It is the industry’s dirty little secret: Nurses aren’t always nice to each other. In an environment where teamwork and trust are key for patient safety, this unfriendliness should never be tolerated. But it happens. I have always struggled with the cultural issue in our profession of the way some nurses treat each other. I have witnessed it throughout my career.  I have even been on the receiving end of it. I don’t understand why it exists at all. We need to remember that we all can learn from each other and that no one is perfect. Does it come from entitlement? Jealousy? Self esteem issues? It seems to occur due to perceptions of seniority, skills, talent, and even specialty. But why? It really is a form of bullying and should be stopped.

Early in my career, I was a PACU nurse, and had been tasked with some leadership duties within the center. I was called into a meeting with my leadership team to learn that my nurse manager was planning on retiring, and they were interested in training me for the role. Part of that training included learning how to circulate. I crossed the red line the next week, and began my training, with the staff unaware of the “why”. It was tough. One nurse in particular made the situation quite difficult. She actually was verbalizing her dislike of my presence in the OR to her peers and the current nurse manager. I was forced to grow a backbone quickly and work that much harder despite the animosity I was feeling. I’m sure not everyone would have thought that it was worth it. The good news is that I came out of that situation with good circulating skills and was promoted to nurse manager within the year. That difficult nurse moved on, and I have never forgotten the life lessons I learned from that experience, nor how it felt.
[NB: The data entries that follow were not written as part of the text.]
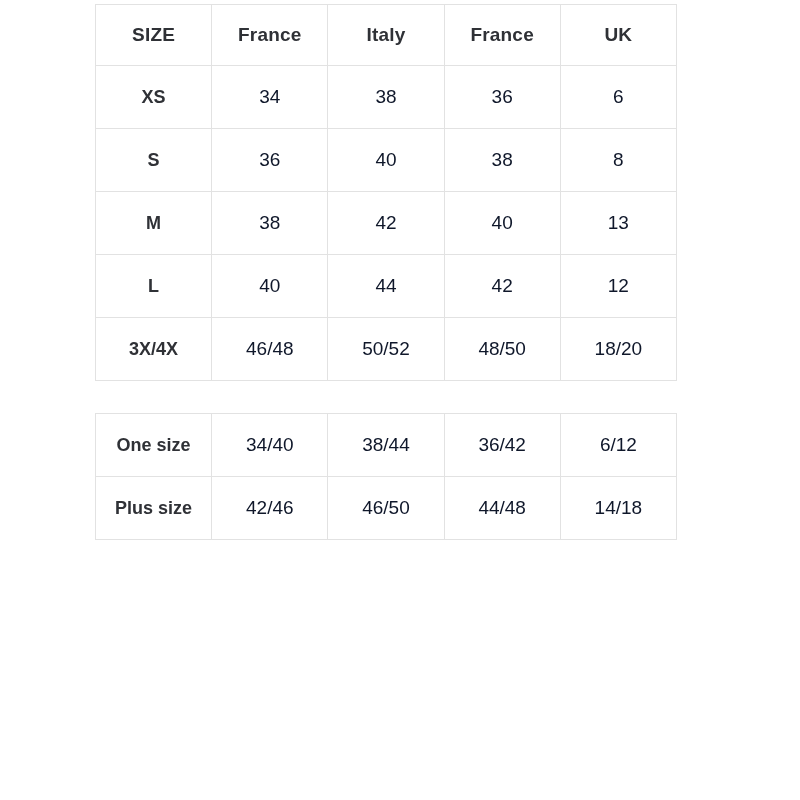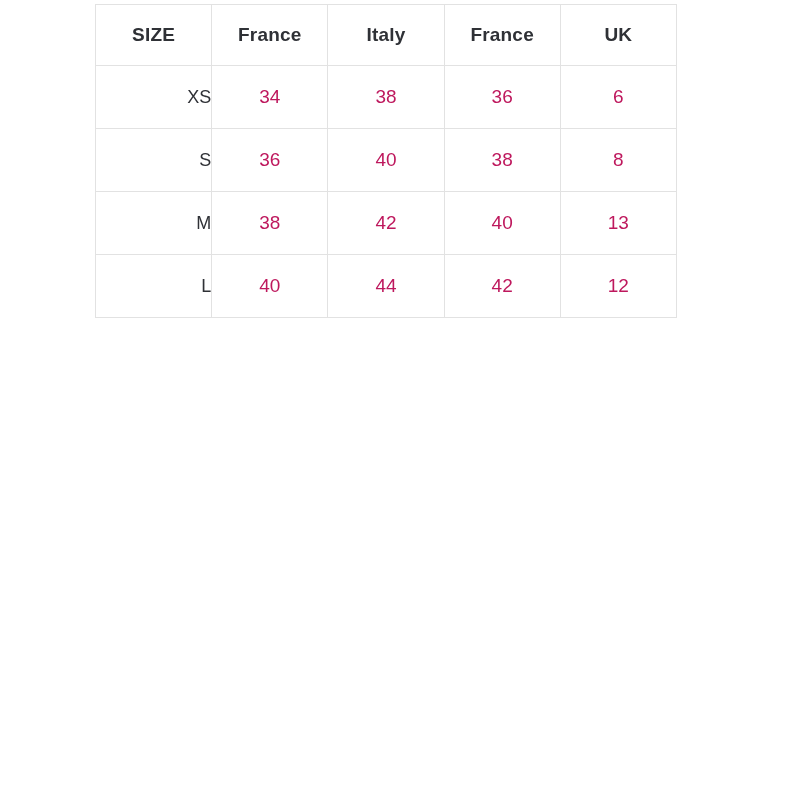--- a/index.html
+++ b/index.html
@@ -36,27 +36,26 @@
     height: 60px;
     font-size: 19px;
     font-weight: 700;
     color: #2f3136;
     letter-spacing: 0.2px;
   }
   td {
     height: 62px;
     font-size: 19px;
     font-weight: 400;
-    color: #be185d;
+    color: #0f172a;
   }
   td.row-label {
     font-size: 18px;
-    font-weight: 400;
+    font-weight: 700;
     color: #2f3136;
-    text-align: right;
   }
   .special-table {
     margin-top: 32px;
   }
 </style>
 </head>
 <body>
 
 <div class="size-chart-wrap">
 
@@ -90,17 +89,42 @@
         <td>40</td>
         <td>13</td>
       </tr>
       <tr>
         <td class="row-label">L</td>
         <td>40</td>
         <td>44</td>
         <td>42</td>
         <td>12</td>
       </tr>
+      <tr>
+        <td class="row-label">3X/4X</td>
+        <td>46/48</td>
+        <td>50/52</td>
+        <td>48/50</td>
+        <td>18/20</td>
+      </tr>
     </tbody>
   </table>
 
+  <table class="special-table">
+    <tbody>
+      <tr>
+        <td class="row-label">One size</td>
+        <td>34/40</td>
+        <td>38/44</td>
+        <td>36/42</td>
+        <td>6/12</td>
+      </tr>
+      <tr>
+        <td class="row-label">Plus size</td>
+        <td>42/46</td>
+        <td>46/50</td>
+        <td>44/48</td>
+        <td>14/18</td>
+      </tr>
+    </tbody>
+  </table>
 
 </div>
 
 </body></html>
I wish I knew how to fix the problem. I can only say that I think it’s important that we understand the culture in our facilities, and that we not turn a blind eye when it happens, even though the “path of least” is an easier road. In my experience, I have found that staff meetings where the culture can be discussed can sometimes prove helpful. Other times, dealing with the people causing the problems head-on in a constructive objective way is the only answer. Bullies work hard to build unofficial hierarchies, and are typically surprised when challenged. Calling them out on their behavior can make a difference.

I think the best way we can make a difference is to focus on mentoring. We are taught the importance of being patient advocates from the beginning of our training, but often had to be competitive to even earn our spot in nursing school. I know I did. Maybe if there is a more deliberate focus on advocating for those who are new or learning, the culture may shift to a more welcoming one. It is certainly my hope for our profession.

2 Replies to “Why do nurses eat their young?”

  1. I have found (after 20+ years) that the new “bully” is the newer nurses coming into the field. I have always been more than willing to help with precepting of new staff. I love teaching! I want to share my wealth of knowledge of ER skills! It’s too bad we can’t all just get along!

    1. Hi Lorie! I hate that the new nurses are continuing the negative work culture. I wish I knew how we support each other better. Thanks for your input, and I love that you are mentoring!